_Assignment_
Copy each line from the records below in which the word "ilabel" is found.

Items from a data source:
========================
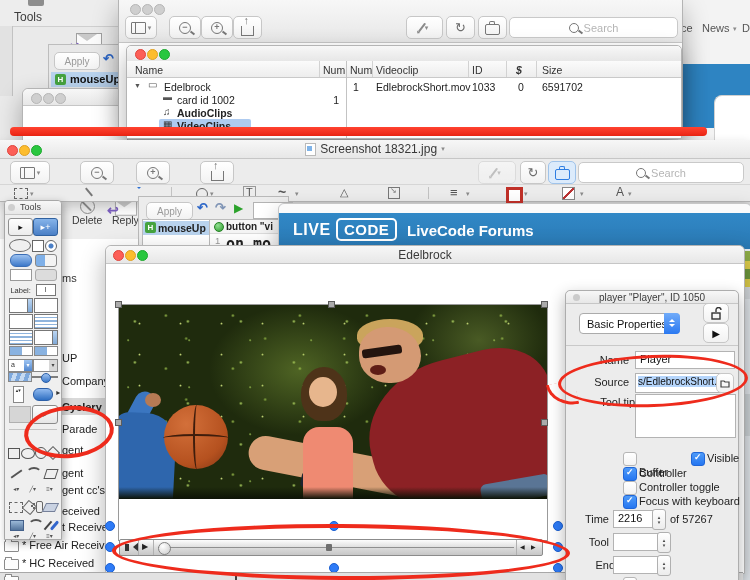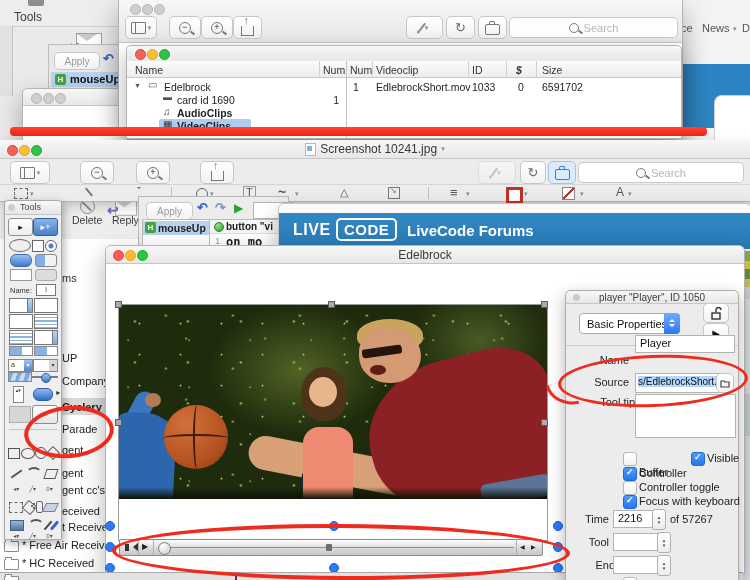--- a/index.html
+++ b/index.html
@@ -237,7 +237,7 @@
     <span class="txt" style="left:21px;top:33px;font-size:10px;color:#555">▭</span>
     <span class="txt" style="left:37px;top:35px;font-size:10.5px">Edelbrock</span>
     <span class="txt" style="left:36px;top:46px;font-size:9px;color:#555">▬</span>
-    <span class="txt" style="left:50px;top:48px;font-size:10.5px">card id 1690</span>
+    <span class="txt" style="left:50px;top:48px;font-size:10.5px">card id 1002</span>
     <span class="txt" style="left:186px;top:48px;width:26px;text-align:right;font-size:10.5px">1</span>
     <span class="txt" style="left:36px;top:60px;font-size:10px;color:#444">♫</span>
     <span class="txt" style="left:50px;top:61px;font-size:10.5px;font-weight:bold">AudioClips</span>

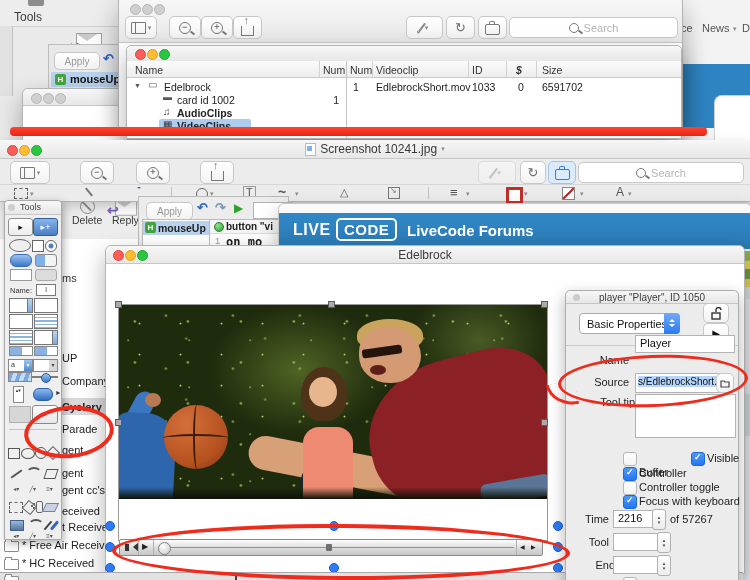--- a/index.html
+++ b/index.html
@@ -263,7 +263,7 @@
       <span style="width:9px;height:11px;background:#fff;border:1px solid #b9b9b9;display:inline-block;position:relative">
           <i style="position:absolute;left:1px;top:2px;width:5px;height:5px;background:#7fb3e8"></i>
         </span>
-      <span>Screenshot 10241.jpg</span>
+      <span>Screenshot 18321.jpg</span>
         <span class="chev">▾</span>
     </div>
     <div class="btn" style="left:10px;top:21px;width:38px;height:21px">

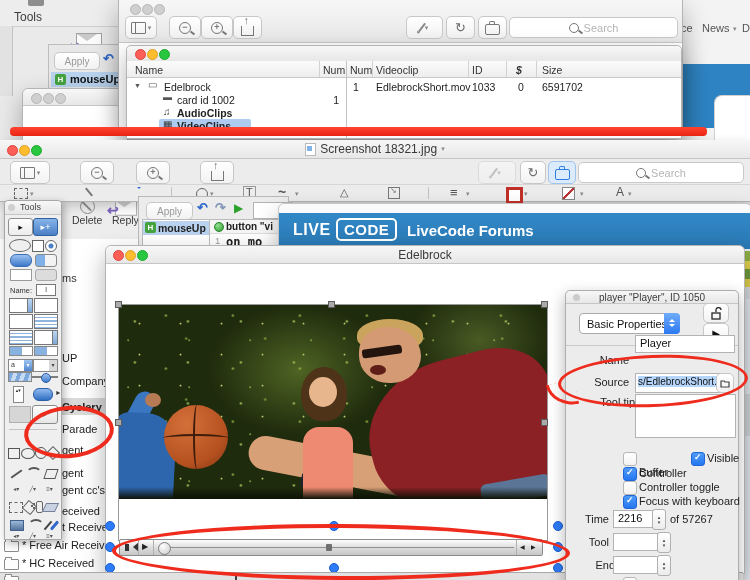--- a/index.html
+++ b/index.html
@@ -341,7 +341,7 @@
         <span class="txt" style="left:16px;top:1px;font-size:10px;font-weight:bold">button "vi</span>
       </div>
       <span class="txt" style="left:5px;top:15px;font-size:9.5px;color:#9a9a9a">1</span>
-      <span class="txt mono" style="left:16px;top:15px;font-size:12px;color:#222;font-weight:bold">on mo</span>
+      <span class="txt mono" style="left:16px;top:15px;font-size:15px;color:#222;font-weight:bold">on mo</span>
     </div>
   </div>
 

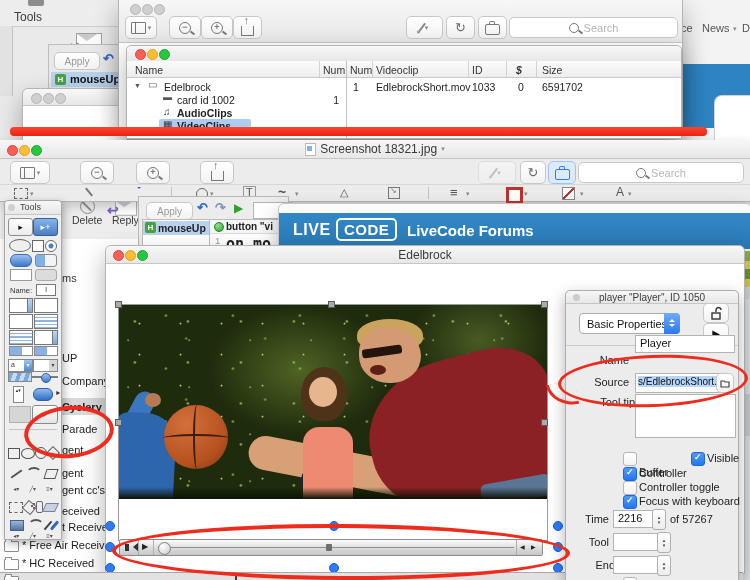--- a/index.html
+++ b/index.html
@@ -457,7 +457,7 @@
         <span class="grect-t"></span>
       </div>
     <div class="prow" style="top:83px">
-        <span class="txt" style="position:static;font-size:7.5px;color:#333">Name:</span>
+        <span class="txt" style="position:static;font-size:7.5px;color:#333">Label:</span>
         <span class="minifield">I</span>
       </div>
     <div class="prow" style="top:97px">

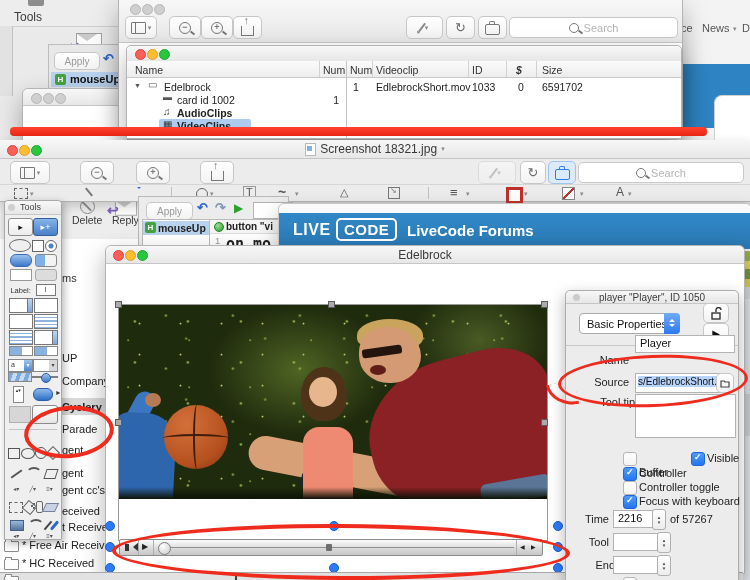--- a/index.html
+++ b/index.html
@@ -550,7 +550,7 @@
       </div>
     <div class="abs" style="left:0;top:54px;width:172px;height:1px;background:#c9c9c9"></div>
     <span class="ilabel" style="left:8px;top:63px;width:55px">Name</span>
-    <div class="ifield" style="left:69px;top:44px;width:90px;height:14px">Player</div>
+    <div class="ifield" style="left:69px;top:60px;width:90px;height:14px">Player</div>
     <span class="ilabel" style="left:8px;top:85px;width:55px">Source</span>
     <div class="ifield" style="left:69px;top:82px;width:79px;height:14px;font-size:10px;padding:2px 2px">
       <span style="background:#b5d5fb">s/EdlebrockShort.mov</span>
========================
_Your solution_
     <span class="ilabel" style="left:8px;top:63px;width:55px">Name</span>
     <span class="ilabel" style="left:8px;top:85px;width:55px">Source</span>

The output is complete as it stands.